O historiador Peter Burke (1989) confirma essa hipótese quando dá o exemplo do papa Gregório, o Grande (que foi papa de 590 a 604) e sua forte sugestão aos missionários de sua época para que não destruíssem os templos pagãos na Inglaterra, visando assim uma adaptação gradual dos pagãos ao cristianismo, ao mesmo tempo em que dizia que “as pinturas eram os livros dos iletrados” (p. 254), ou seja, admitindo também a tolerância à veneração das imagens.

Importante notar que as letras nunca são questionadas. Entre os gregos, as palavras escritas foram mal vistas apenas no começo da civilização, antes do séc. IX a.C., quando o trabalho de memória e narração dos poetas era considerado sagrado e a palavra escrita seria então uma ameaça a esse trabalho. Entre os judeus, a palavra escrita sempre fora sagrada e intocável. E entre os pensadores cristãos de todas as épocas, a palavra escrita sempre fora uma ferramenta essencial na evangelização – as cartas de Paulo são o primeiro e mais importante exemplo. E como mostrado, na verdade o grande problema das imagens era a possibilidade de elas representarem homens e deuses, mas, como nunca houve interesse em discutir mais amplamente a questão, ou talvez pelo tabu de uma discussão como esta ser tão grande, nunca se pensou que outras imagens além das letras poderiam ser transmissoras de sentidos e capazes de diálogos tanto quanto a fala e a escrita de letras.

Flusser (2007) também corrobora a tese de que houve uma valorização histórica dos códigos escritos pelos povos ocidentais, decorrência direta da fusão dos pensamentos grego e judaico.
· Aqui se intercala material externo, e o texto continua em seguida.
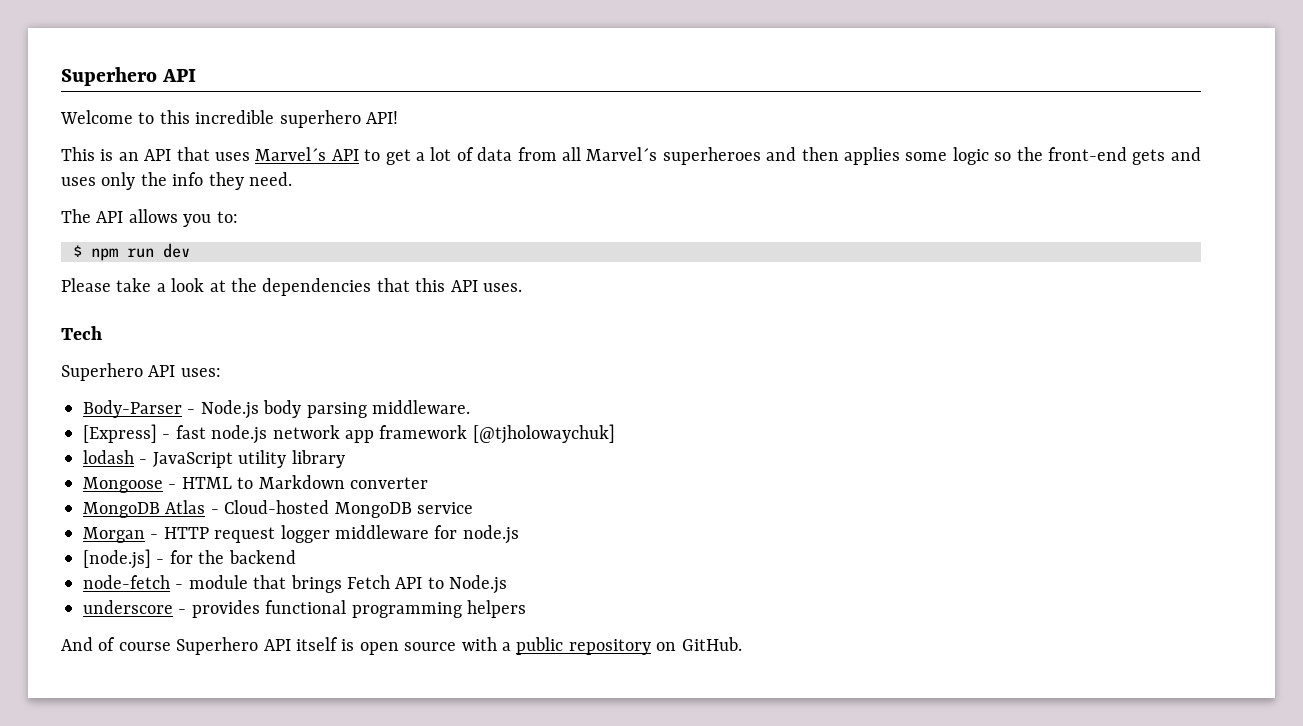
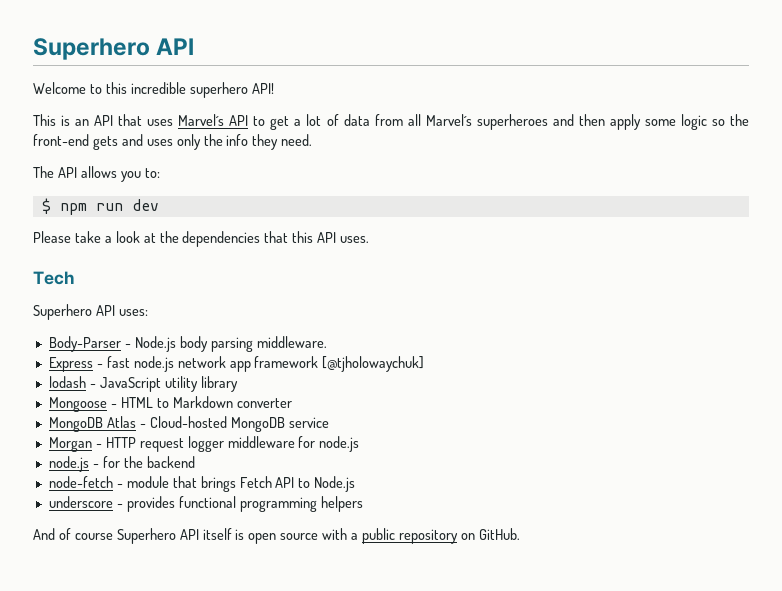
[843,147,900,165] applies -> [609,114,641,130] apply
[83,424,157,443] [Express] -> [48,357,93,372] Express
[83,549,151,569] [node.js] -> [48,456,89,472] node.js

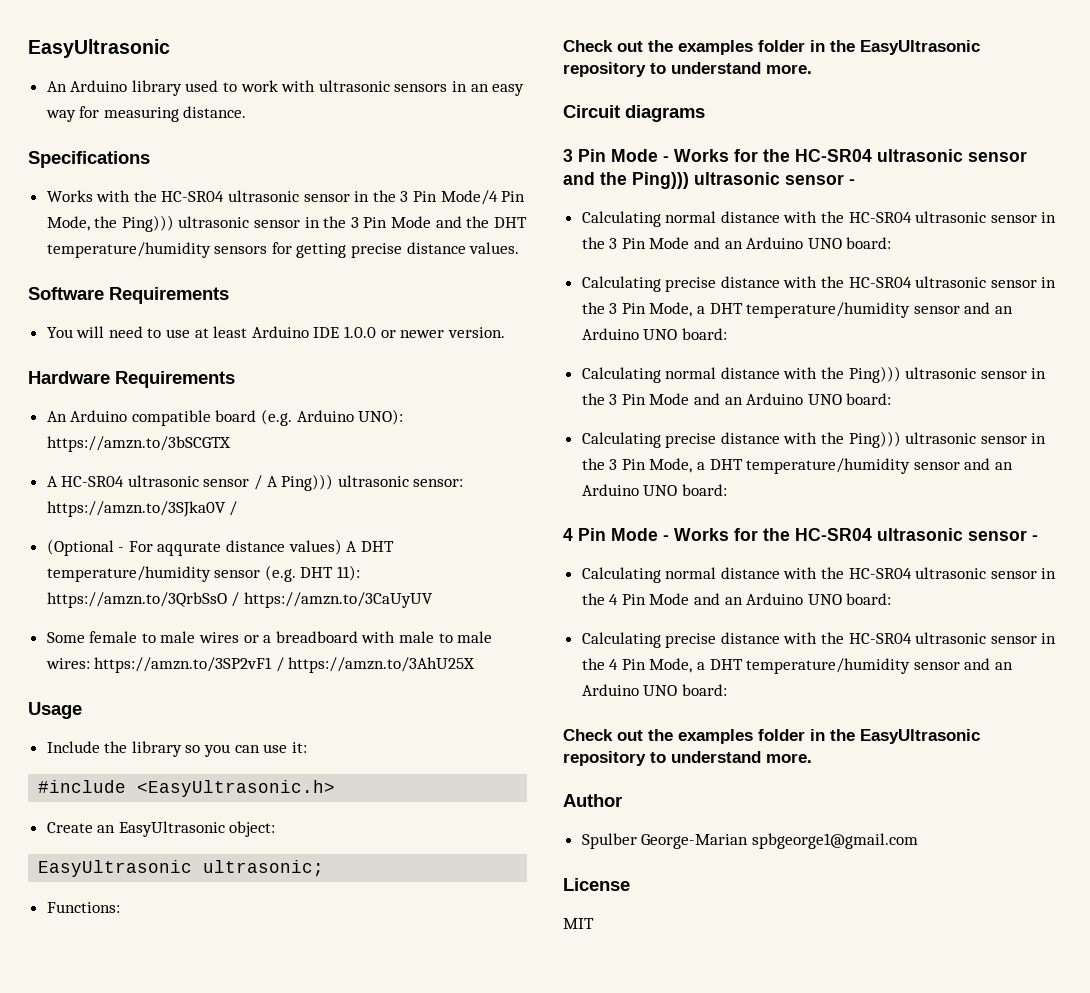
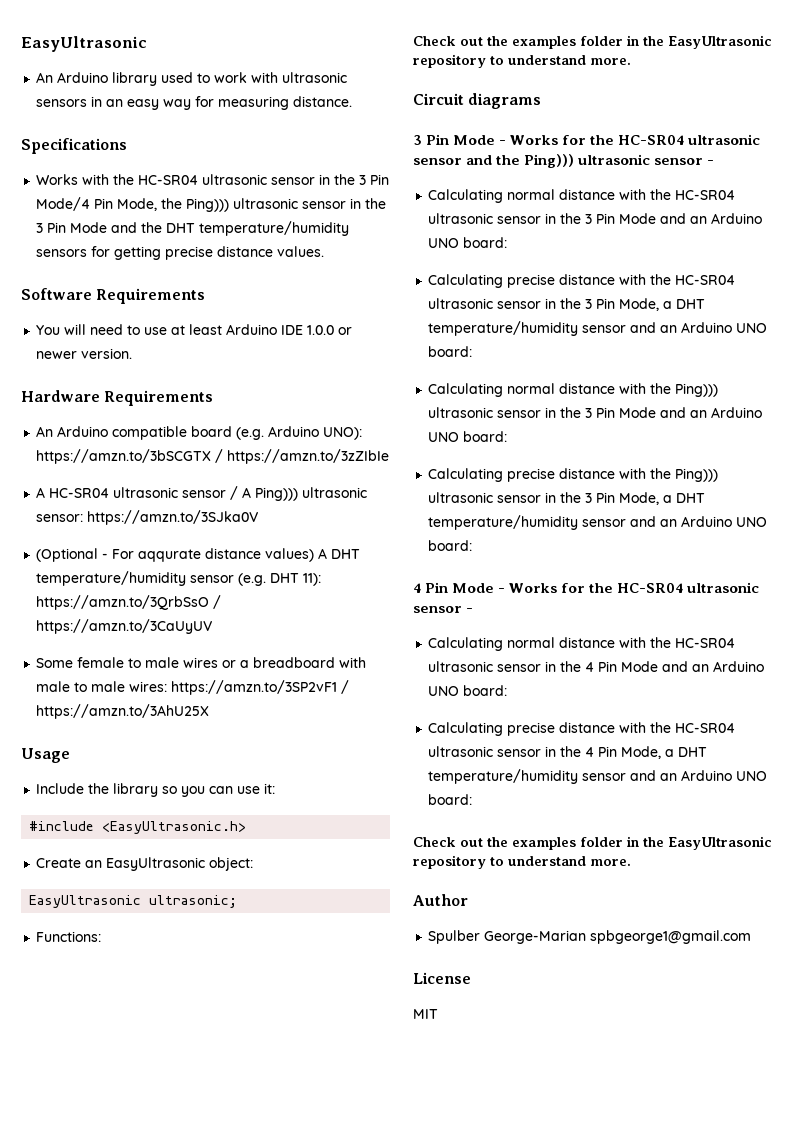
(231, 444) none -> [215,449,390,464] / https://amzn.to/3zZIbIe
[229,501,238,516] / -> (259, 517) none

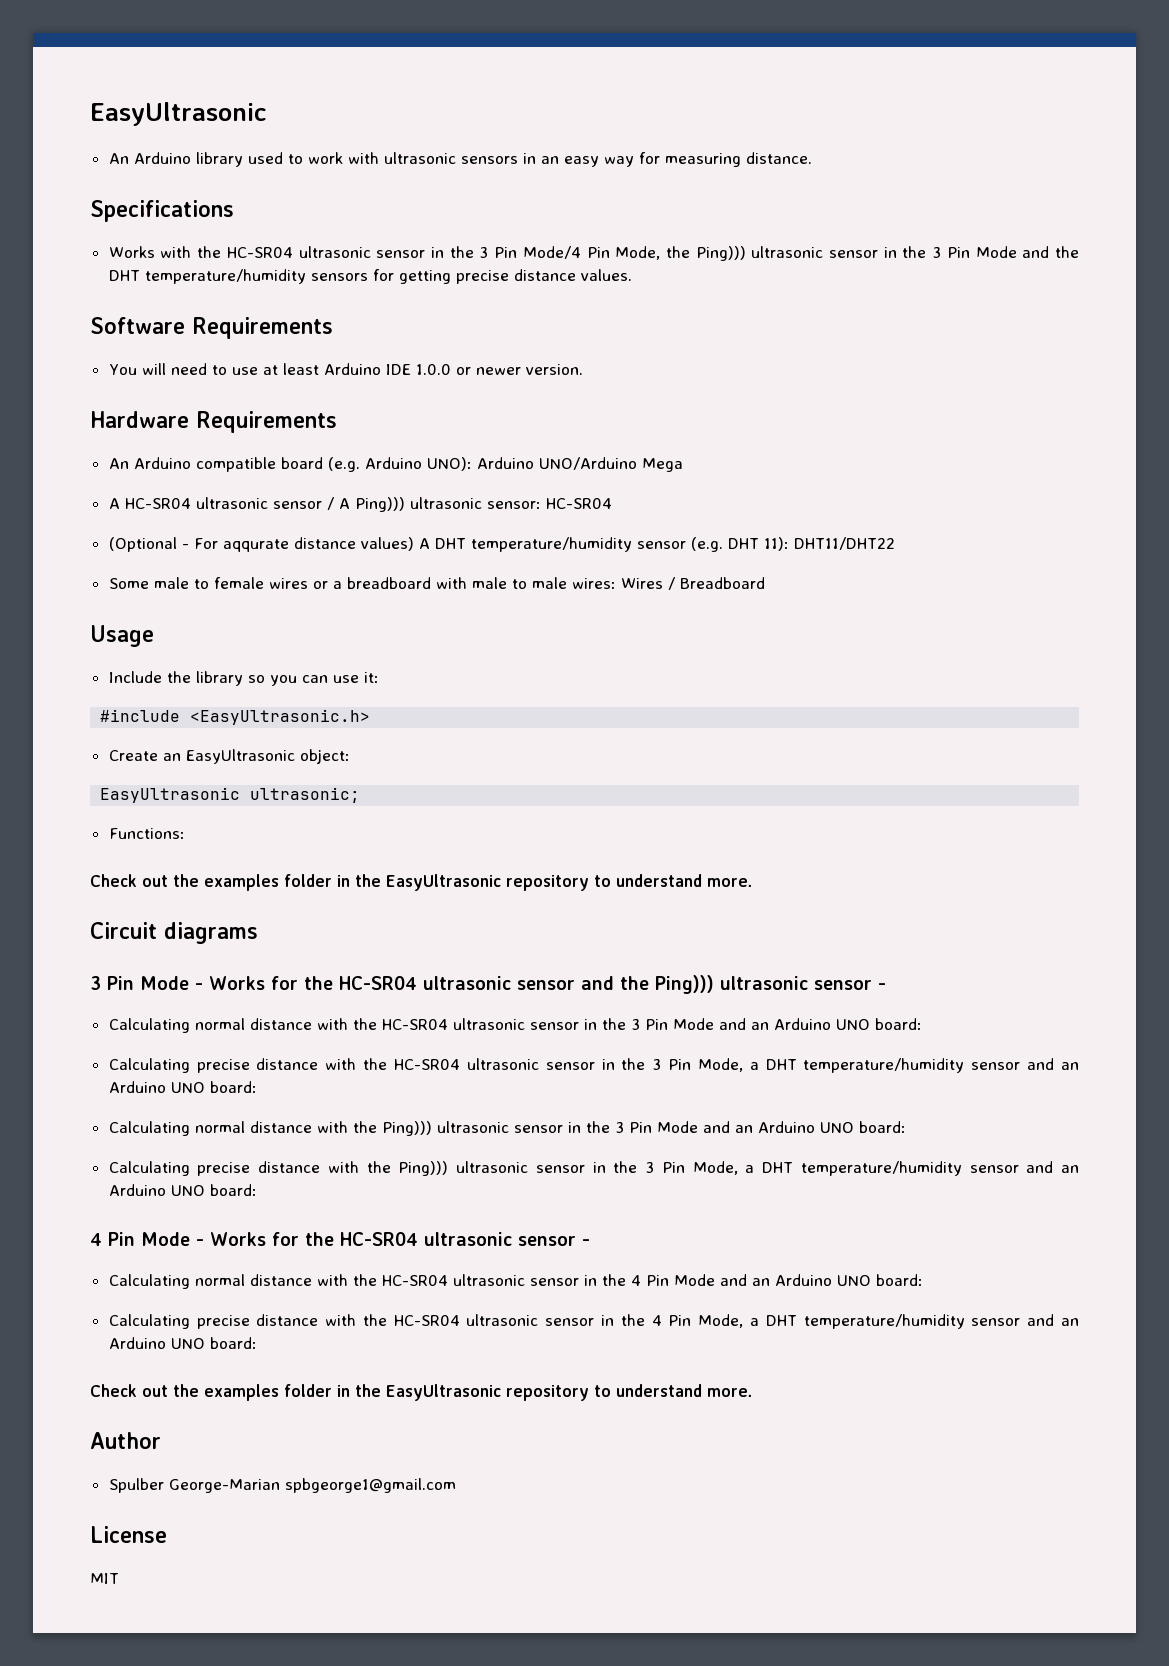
[36,449,390,464] https://amzn.to/3bSCGTX / https://amzn.to/3zZIbIe -> [476,457,683,472] Arduino UNO/Arduino Mega
[87,510,259,525] https://amzn.to/3SJka0V -> [545,498,612,509] HC-SR04
[36,595,222,610] [36,619,213,634] [36,657,180,668] https://amzn.to/3QrbSsO / https://amzn.to/3CaUyUV // Some female to male -> [793,537,895,550] [108,577,264,589] DHT11/DHT22 // Some male to female
[171,680,350,695] [36,704,210,719] https://amzn.to/3SP2vF1 / https://amzn.to/3AhU25X -> [620,577,765,590] Wires / Breadboard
Figura 15: O não santo idolatrado.

Fonte: https://pt.wikipedia.org/wiki/ Constantino

Ronaldo Entler (2014, p. 140) oferece outro ponto de vista sobre o assunto: “É contra o esquecimento que a imagem ganhou espaço no mundo, desde as civilizações antigas.” A imagem é a negação do esquecimento, ela serve para nos lembrarmos dos deuses, dos mortos e até dos vivos ausentes ou distantes. E é por isso que ela está em tantas culturas, mais ou menos valorizada conforme a época. E foi também pela possibilidade do esquecimento que muitos tiraram proveito da imagem de forma poética, ambígua e flexível, nascendo assim o que conhecemos por “arte”. Relembrando o exemplo de Constantino e a preservação de suas próprias imagens, faz sentido pensar que, apesar do caráter religioso, as imagens serviram mesmo como transmissoras de memórias, mesmo quando essa memória fosse essencialmente religiosa. Por outro lado, as palavras exercem a mesma função de negação do esquecimento. Podemos dizer então que ambas comunicam, o que muda é o jeito que fazem para comunicar e evocar sentidos.

As coisas iriam mudar, mais uma vez, entre os séculos XIV e XV, quando da abertura econômica e cultural da Europa para os mundos árabe e asiático, que levaram à Renascença e à valorização da arte em geral, bem como com a invenção da prensa móvel e com a descoberta do Novo Mundo.